SPOT is (as far as I can tell) a company that maintains it’s own satellite capability in order to provide a sort of enhanced emergency locator transmitter capacity for hikers and other regular folks. It has the basic functionality of the kind of ELT that planes and arctic canoeists carry — push the big red button and a signal goes out to emergency responders with your gps location. Unlike an ELT it’s designed to be always or often in contact with the satellite network. This enables some somewhat gimmicky tricks: “messaging” (I think there’s actually a button that sends a canned ‘I’m OK’ signal to your parents), and pushing your location to Google Earth, so people can follow your progress on your big trip.
I’m not salivating about the gimmicks, but if you ever do get a long way from people, having access to emergency services is a legitimate consideration.
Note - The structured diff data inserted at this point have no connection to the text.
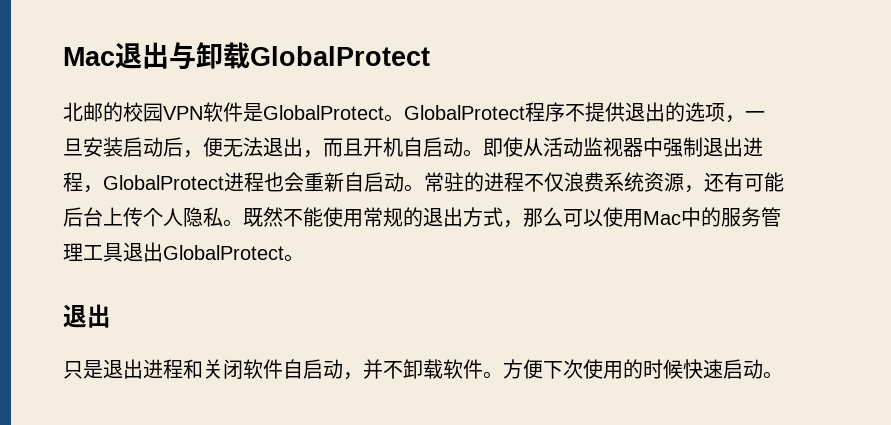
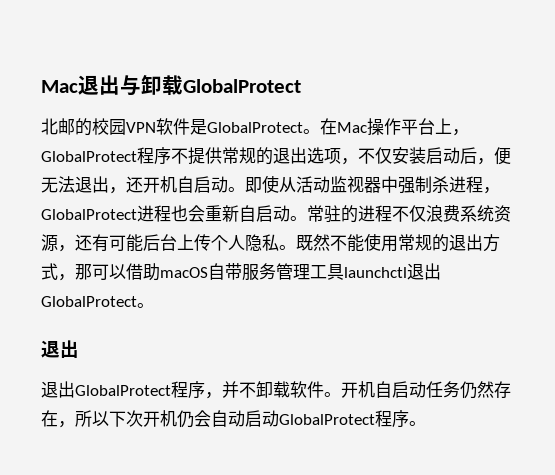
[404,102,765,123] [63,138,83,156] GlobalProtect程序不提供退出的选项，一旦 -> [320,118,469,136] [41,147,392,165] 在Mac操作平台上，GlobalProtect程序不提供常规的退出选项，不仅
[323,138,363,157] 而且 -> [126,176,143,193] 还
[703,137,743,157] 退出 -> [432,176,449,193] 杀
[543,207,721,227] 么可以使用Mac中的 -> [92,263,242,281] 可以借助macOS自带
(123, 252) none -> [344,267,407,278] launchctl
[63,359,763,380] 只是退出进程和关闭软件自启动，并不卸载软件。方便下次使用的时候快速启动 -> [41,381,511,399] [41,410,409,428] 退出GlobalProtect程序，并不卸载软件。开机自启动任务仍然存在，所以下次开机仍会自动启动GlobalProtect程序

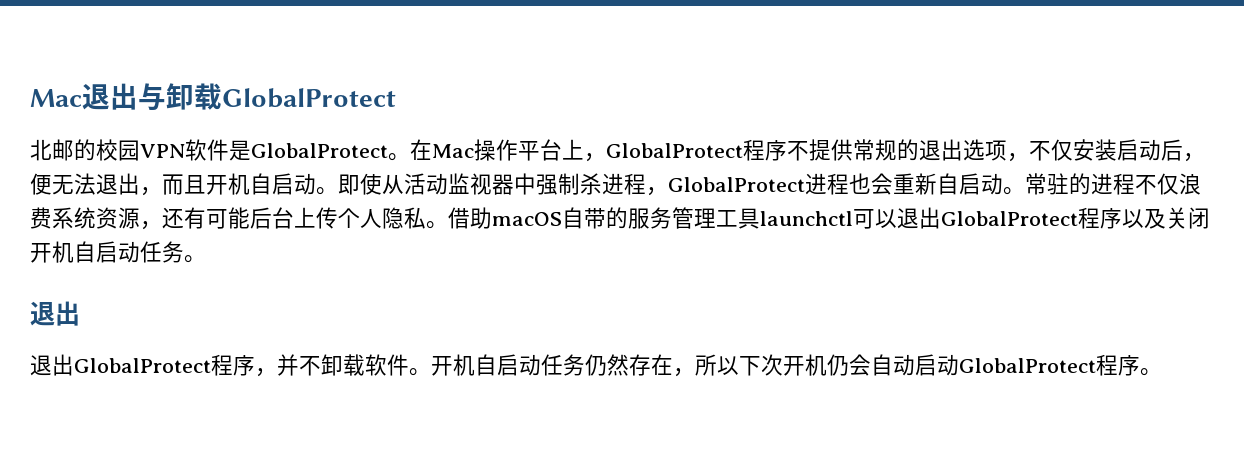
[126,176,143,193] 还 -> [162,174,206,195] 而且
[296,233,500,252] [41,263,126,281] 既然不能使用常规的退出方式，那可以 -> (448, 225) none
(242, 271) none -> [606,207,628,229] 的
[407,263,441,280] [41,296,137,307] 退出GlobalProtect -> [853,207,1210,229] [30,241,184,263] 可以退出GlobalProtect程序以及关闭开机自启动任务

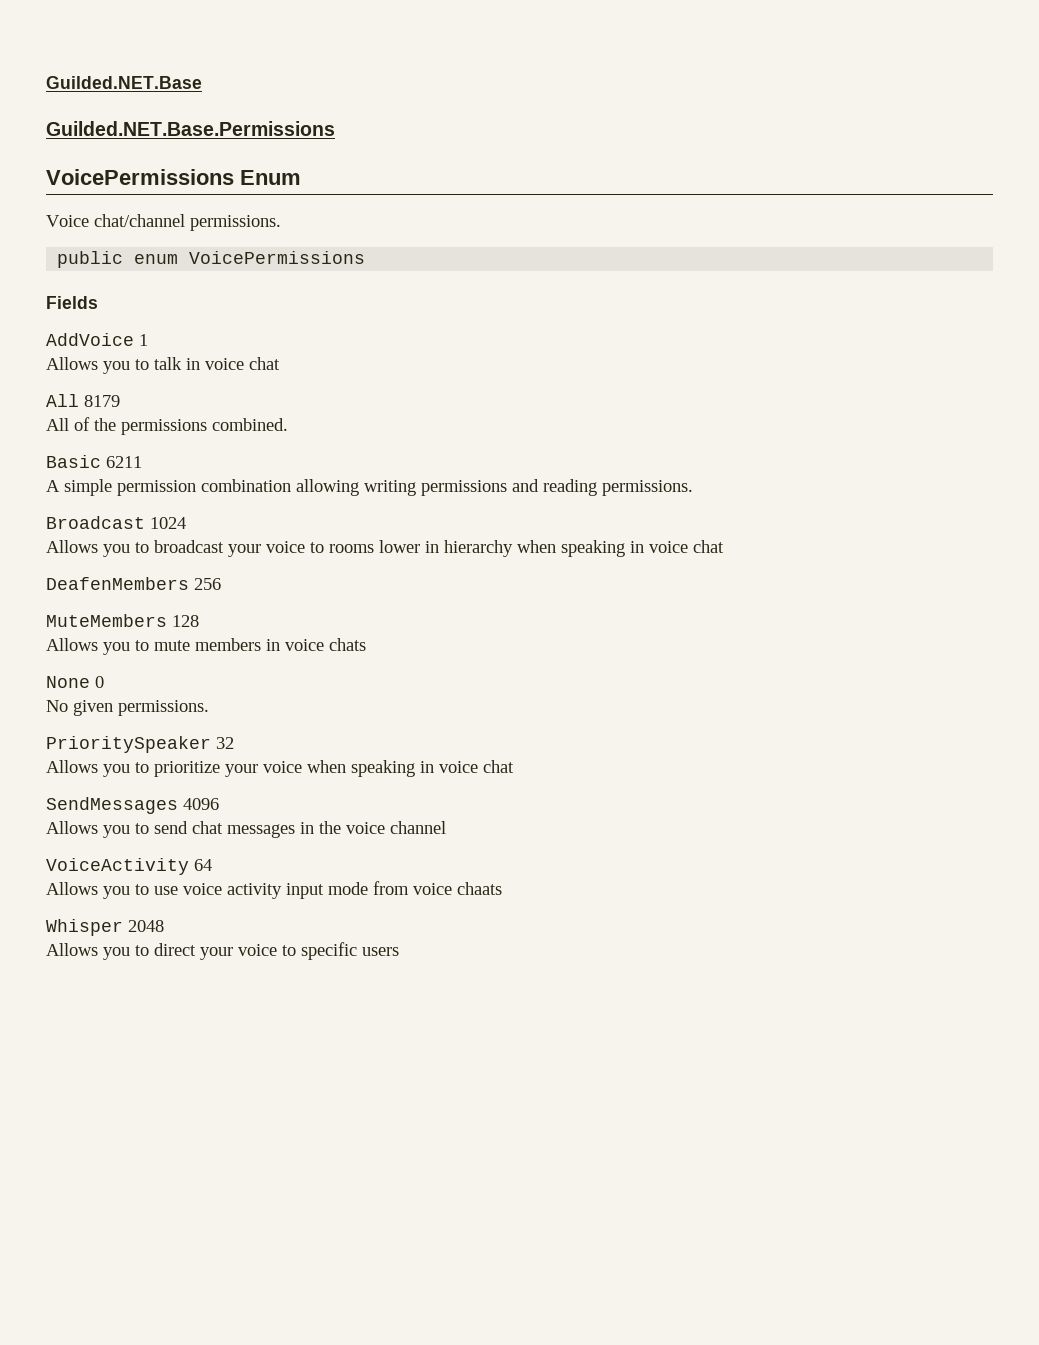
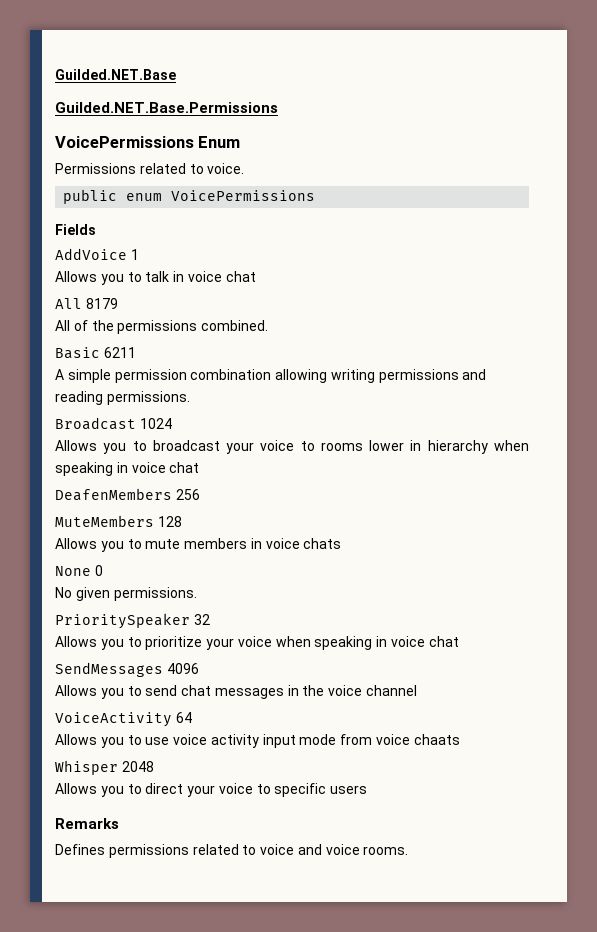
[46,214,281,231] Voice chat/channel permissions. -> [55,163,245,174] Permissions related to voice.
(399, 951) none -> [55,818,119,829] [55,844,409,858] // Remarks // Defines permissions related to voice and voice rooms.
Canada and the US in particular are huge countries, with genuinely vast zones that are a) prime wilderness travel areas and b) totally outside of cell range. Having an ELT is probably overkill if you’re going up to Metcalf Rock on the Bruce Trail, and stepping over all the picnickers along the way. But if you’re contemplating a longer or more remote excursion, especially solo, it could matter. (And I’ve found myself thinking vaguely about the Pacific Crest Trail lately. Not sure where that’s coming from.)
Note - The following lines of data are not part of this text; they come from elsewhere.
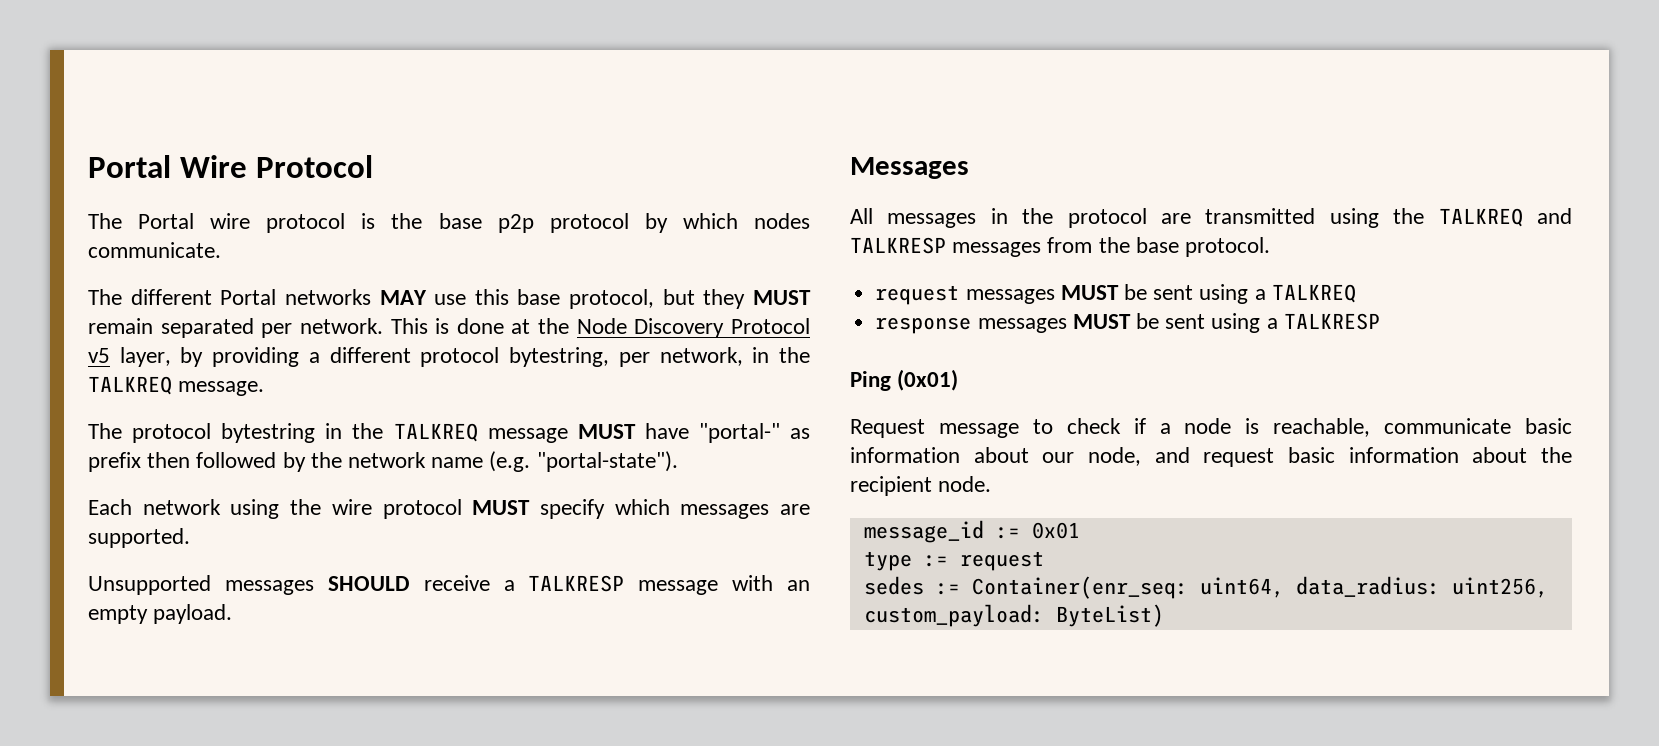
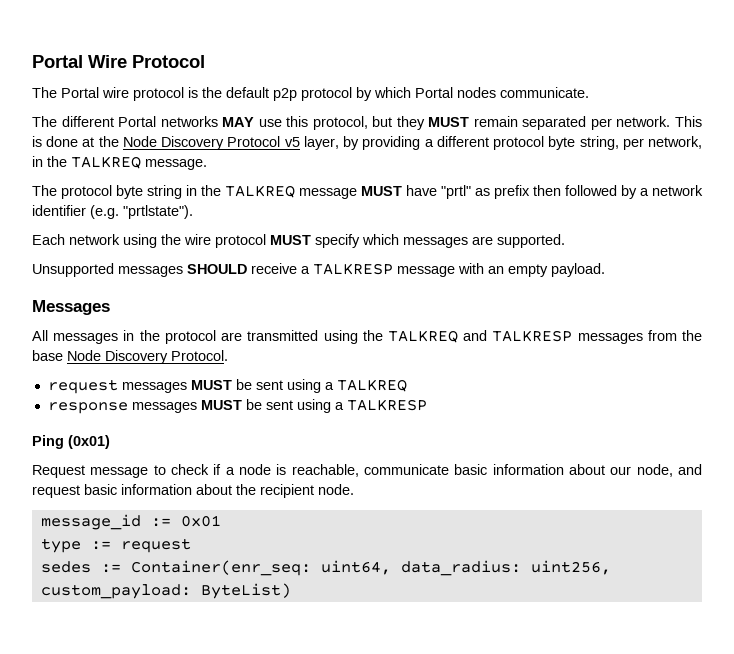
[438,213,482,229] base -> [226,87,269,98] default
(738, 221) none -> [415,87,453,98] Portal
[517,289,561,305] base -> (309, 121) none
[509,347,610,367] bytestring, -> [548,136,619,150] byte string,
[221,423,316,443] bytestring -> [116,185,182,199] byte string
[698,423,780,443] "portal-" -> [441,185,471,199] "prtl"
[310,451,678,472] the network name (e.g. "portal-state"). -> [640,185,703,196] [32,205,193,219] a network identifier (e.g. "prtlstate").
[1185,237,1271,257] protocol. -> [67,350,228,364] Node Discovery Protocol.

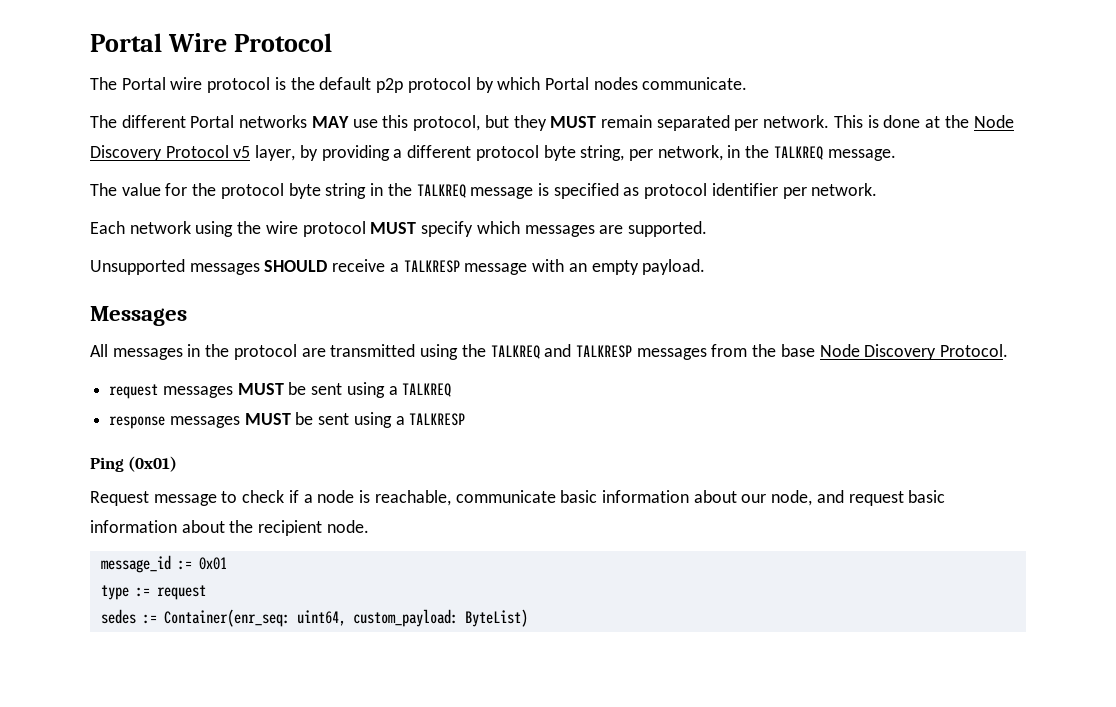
(57, 190) none -> [121,183,217,196] value for the
[361,185,703,199] [32,205,193,219] MUST have "prtl" as prefix then followed by a network identifier (e.g. "prtlstate"). -> [537,183,878,199] is specified as protocol identifier per network.
[400,560,611,576] data_radius: uint256, -> (346, 618) none

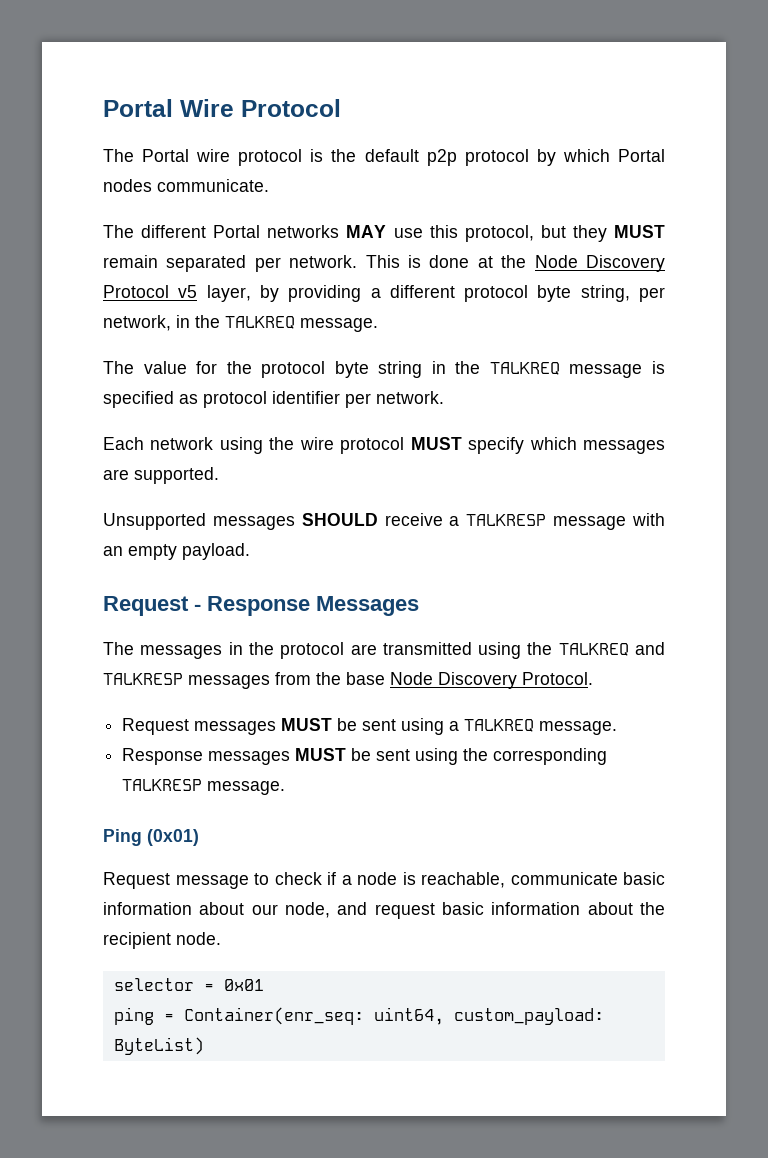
(706, 267) none -> [103,596,310,616] Request - Response
[90,344,108,357] All -> [103,642,134,655] The
[109,384,159,399] request -> [122,718,190,735] Request
[109,412,466,429] // response messages MUST be sent using a TALKRESP -> [539,721,618,735] [122,748,608,765] [122,779,286,795] message. // Response messages MUST be sent using the corresponding TALKRESP message.
[100,555,192,573] message_id := -> [113,978,214,991] selector =
[100,585,206,600] [100,609,157,624] type := request // sedes := -> [113,1007,174,1025] ping =

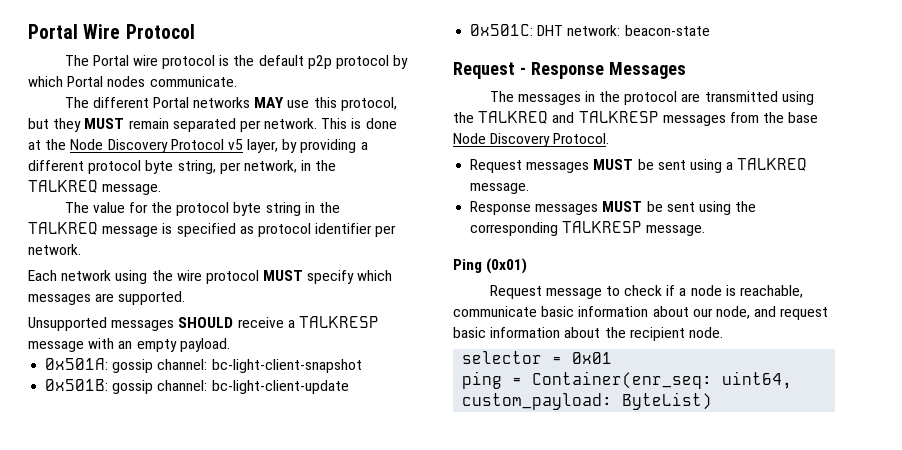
(250, 551) none -> [45,358,362,373] [45,379,349,394] [470,24,710,36] // 0x501A: gossip channel: bc-light-client-snapshot // 0x501B: gossip channel: bc-light-client-update // 0x501C: DHT network: beacon-state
I haven’t gone shopping for an ELT lately, so I don’t know what the costs of the units or the service charges are, but $170 plus $10/month for one of the SPOT devices is probably substantially cheaper. One prime question for either service: where does the emergency signal go? ELTs traditionally broadcast directly to some governmental dispatch headquarters, usually military. They probably didn’t contemplate every weekend warrior having a line in to their little room, so it isn’t surprising that the SPOT does not communicate to the government. Rather they maintain a contract with the pseudo-official “GEOS International Emergency Response Center“. The employees there will decide who is the most appropriate agency to respond to your situation and get in touch with them. That could be a feature or a bug, depending on the quality of said employees and who is willing to pick up the phone when they call. It’s sort of an On-Star service for the crippled and mortally injured. Cross your fingers they don’t go out of business while you’re out.
One thing that SPOT (and GEOS) can do that, as far as know, a standard ELT cannot: sell you $100 000 worth of extraction insurance for $7.95, via Lloyds of London. Or, strangely, $150 if you wait until after initial activation to make the purchase. Rescue cost liability is a very big deal in the remote outdoors scene these days. If that really is the deal it appears to be, that could be a very good deal. If only Lloyds sold lawsuit-liability insurance at those rates, maybe commercial wilderness guides wouldn’t be suffering the way they are.
So does it actually work, mechanically speaking? GPS magazine says they’re well built (!) but lack in gps sensitivity. I’m not sure if that is a deal-breaker, I guess it depends how far you’ve fallen down the box canyon when you break your leg on that Utah overland hike.
update: the consensus of the commenters at GPS Magazine, who have actually used the service, seems to be not recommended. If you think you seriously need an ELT, get yourself a serious ELT I guess. Maybe future iterations will be superior.